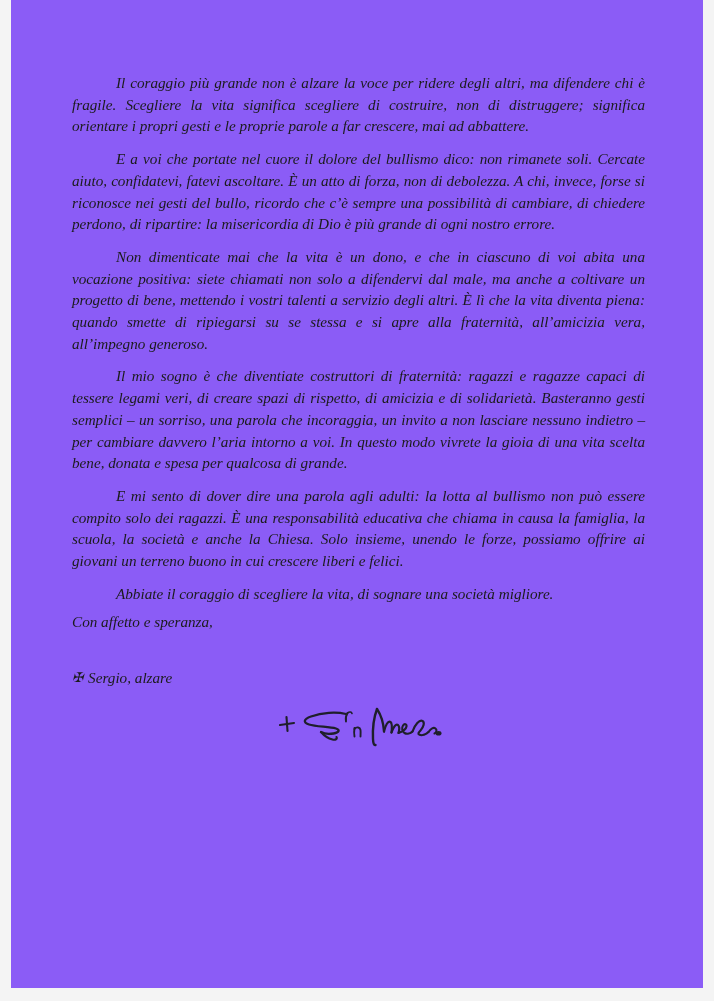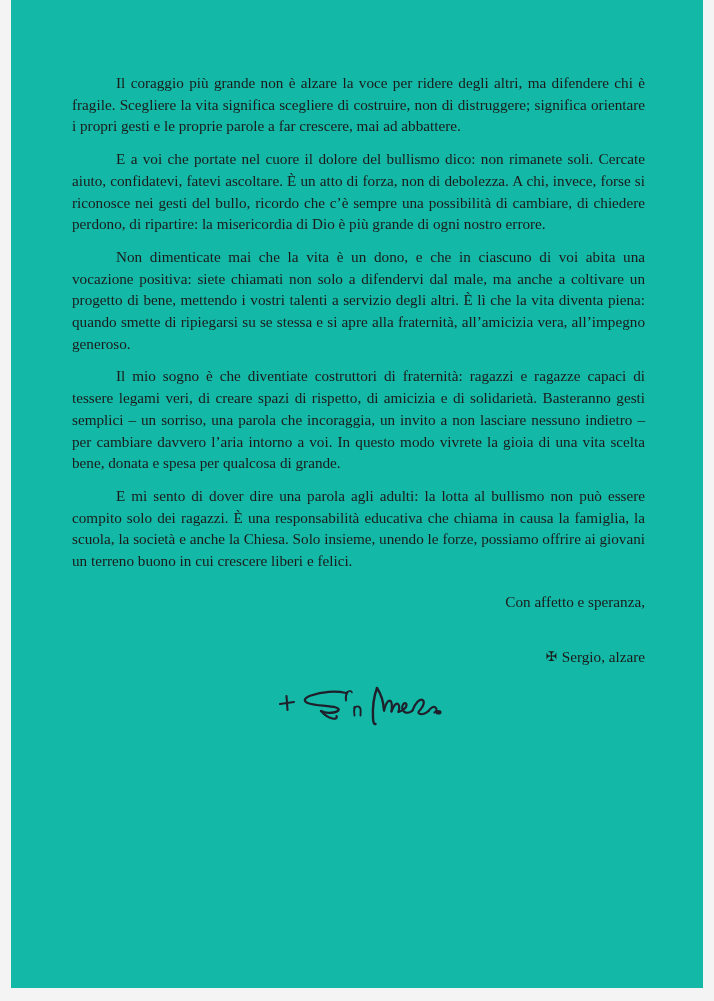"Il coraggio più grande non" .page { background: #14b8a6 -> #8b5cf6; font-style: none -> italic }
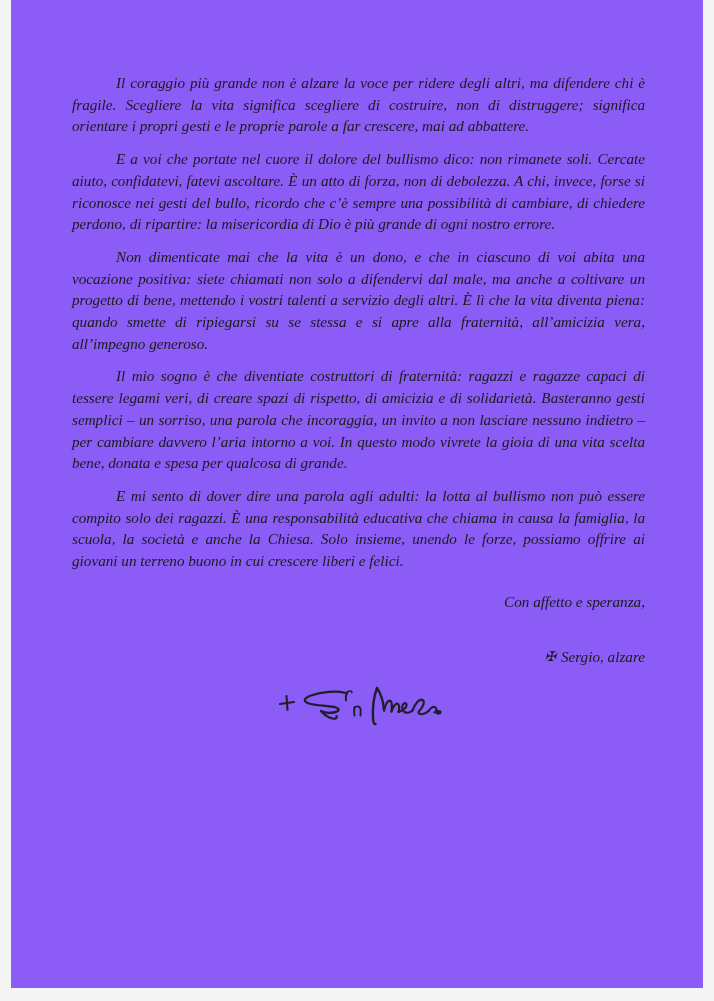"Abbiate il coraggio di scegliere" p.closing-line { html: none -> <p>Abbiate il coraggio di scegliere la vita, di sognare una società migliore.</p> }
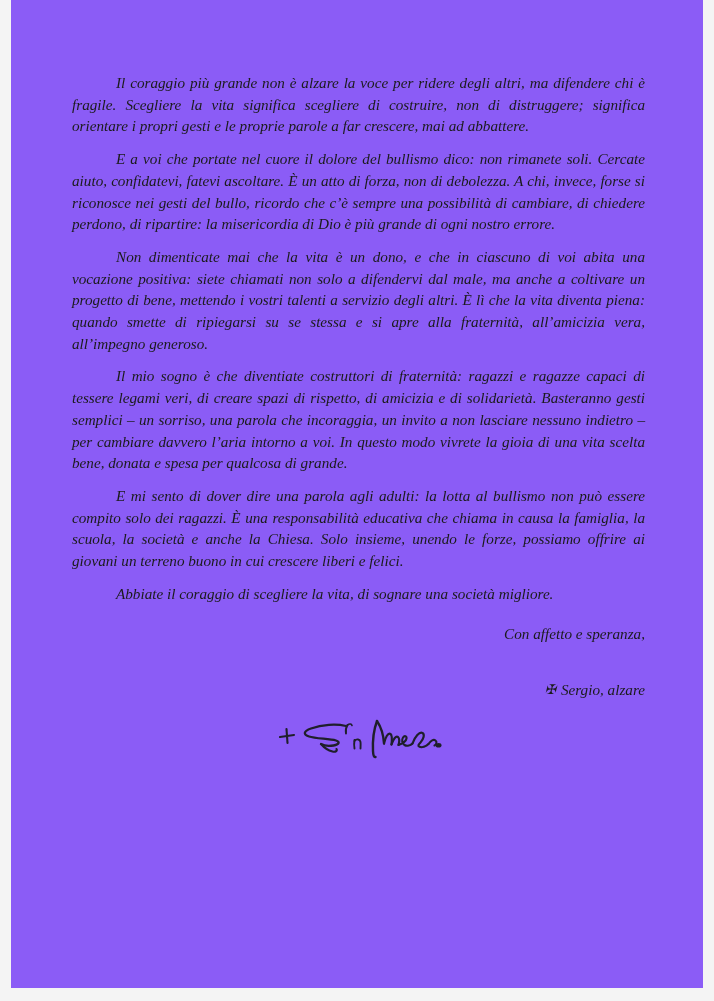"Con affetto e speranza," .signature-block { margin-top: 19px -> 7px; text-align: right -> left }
* * *
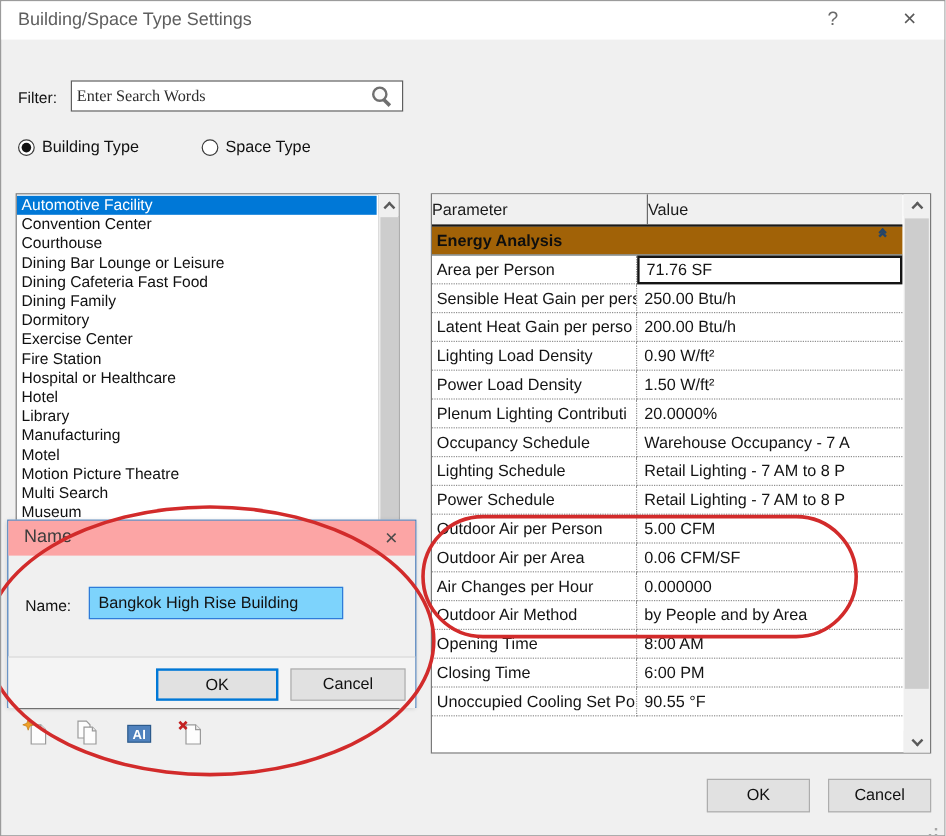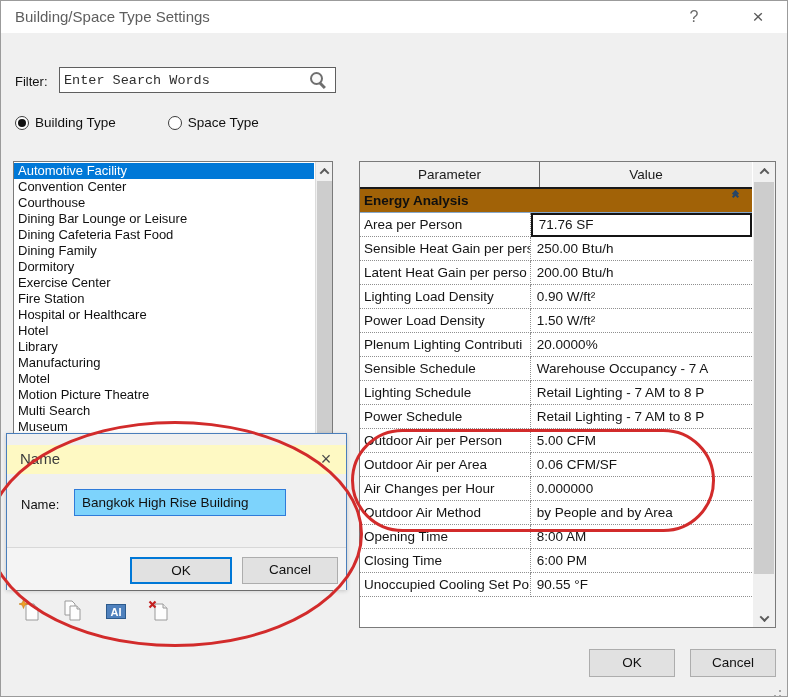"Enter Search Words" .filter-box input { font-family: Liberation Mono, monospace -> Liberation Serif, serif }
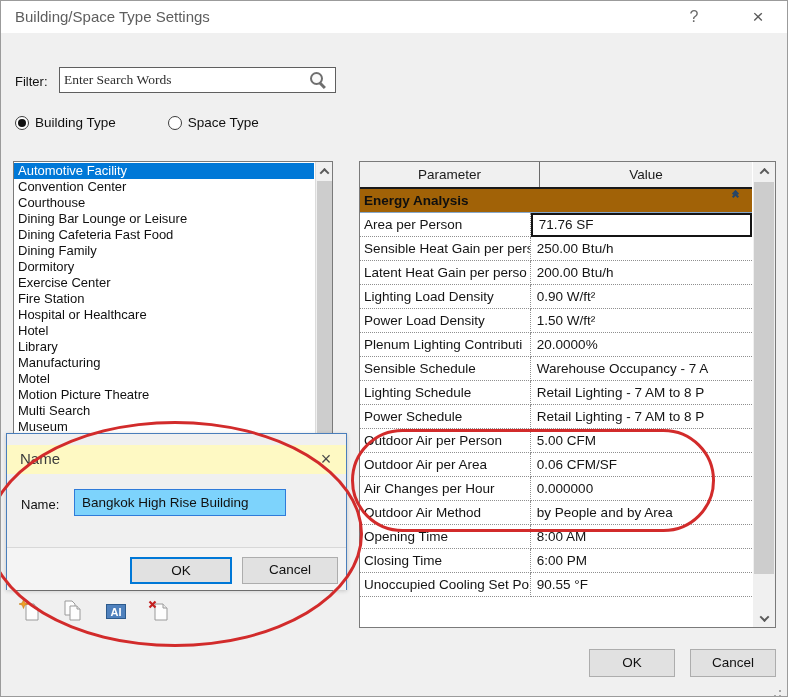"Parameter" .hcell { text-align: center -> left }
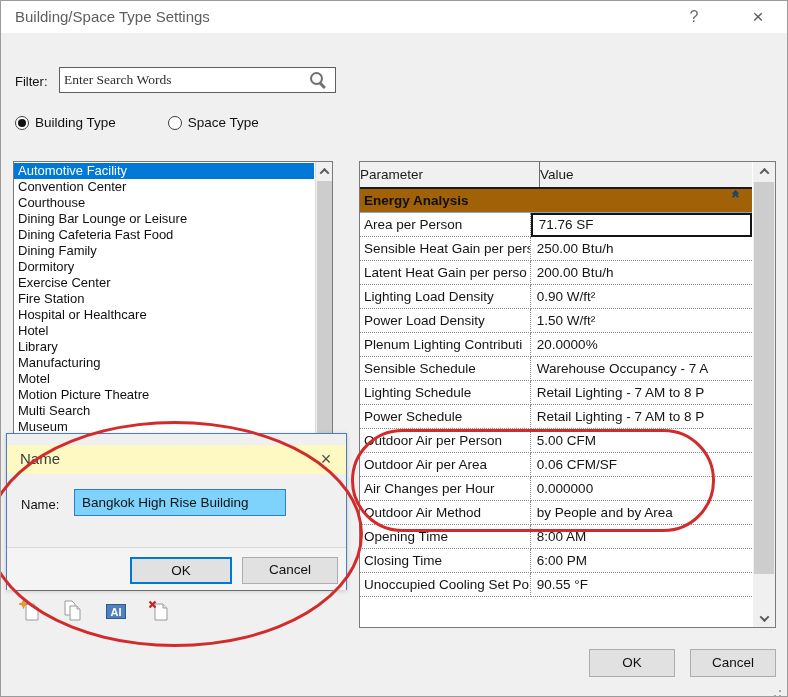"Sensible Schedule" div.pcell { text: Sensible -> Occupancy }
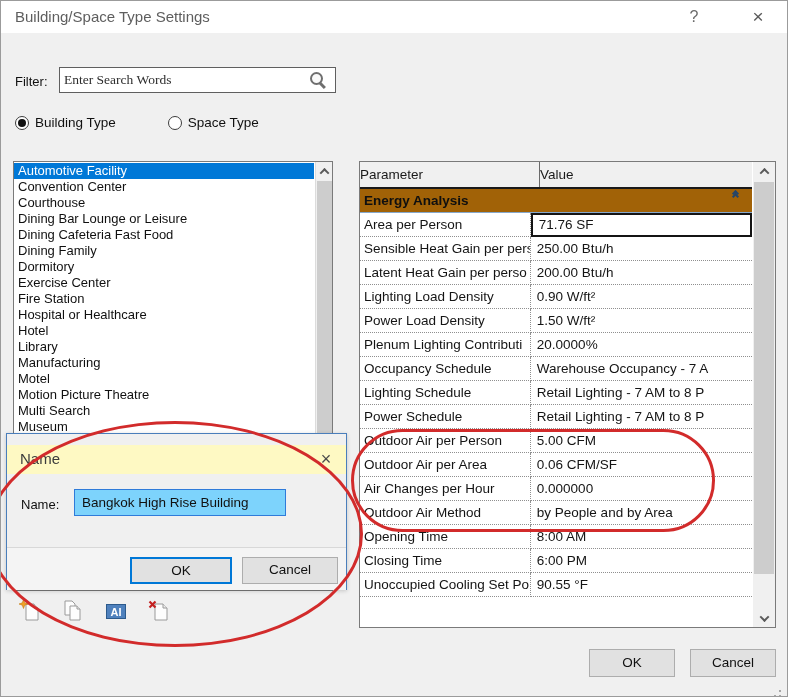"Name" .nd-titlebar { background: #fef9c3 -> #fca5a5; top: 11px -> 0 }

# Exercise goal
Using the material above, transcribe exactly the lines from the one holding "coraggio più grande" to the one holding "margin-top: 19px ->", both ends kept. Do not carry over any pictures.

# Response to the task
"Il coraggio più grande non" .page { background: #14b8a6 -> #8b5cf6; font-style: none -> italic }
"Abbiate il coraggio di scegliere" p.closing-line { html: none -> <p>Abbiate il coraggio di scegliere la vita, di sognare una società migliore.</p> }
"Con affetto e speranza," .signature-block { margin-top: 19px -> 7px; text-align: right -> left }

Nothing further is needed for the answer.